The Southern flying squirrel is Iowa’s smallest squirrel. Although they live statewide, it can be difficult to spot them. The flying squirrel is nocturnal so they will sleep during the day. Usually they will sleep in tree cavities which can make it difficult to spot them. They are typically solitary animals during the summer, however, during the winter time they will huddle together to survive the cold winter temperatures. As many as 20 flying squirrels may huddle together. They do not accumulate body fat or grow longer, thicker fur, because that would change their ability to glide.

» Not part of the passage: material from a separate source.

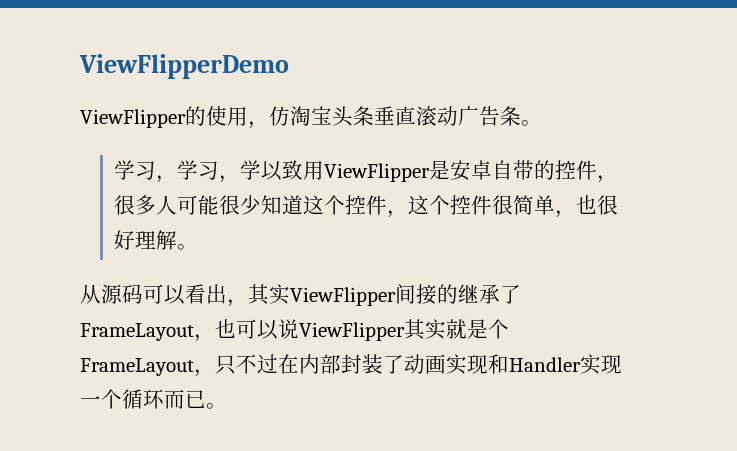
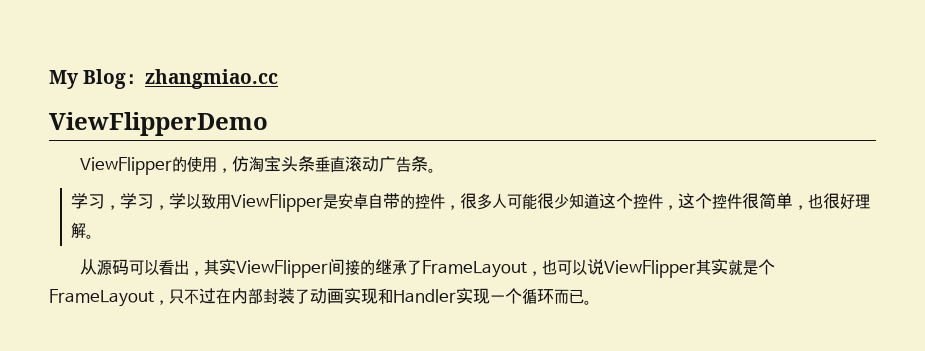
(79, 66) none -> [49,69,279,89] My Blog：zhangmiao.cc //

Flying squirrels actually cannot fly. They have extra skin between their front and back legs. This is called patagia and it acts as a wingsuit. This allows the flying squirrels to glide from tree to tree. They can glide over 150 feet! Because they have a unique form of transportation, flying squirrels prefer living in mature forests so that they have trees to glide to and from. Flying squirrels have two rounds of breeding each summer. The first breeding takes place in between April and May. The second breeding takes place in between August and September. They will usually give birth to three or four young. When they are born, baby flying squirrels are without fur, blind, and deaf. They will wean after six to eight weeks. Flying squirrels will typically eat nuts, acorns, fruit, bark, and seeds. They will also eat insects, birds, eggs, and nestlings, making them the most carnivorous of the squirrels.
Under ultraviolet light, flying squirrels actually glow a bright pink color. This means that they are one of the only mammals that is known to absorb light in one color while emitting it in another. The cause of their fluorescence in flying squirrels is unknown, but it is believed to help with night-time communication.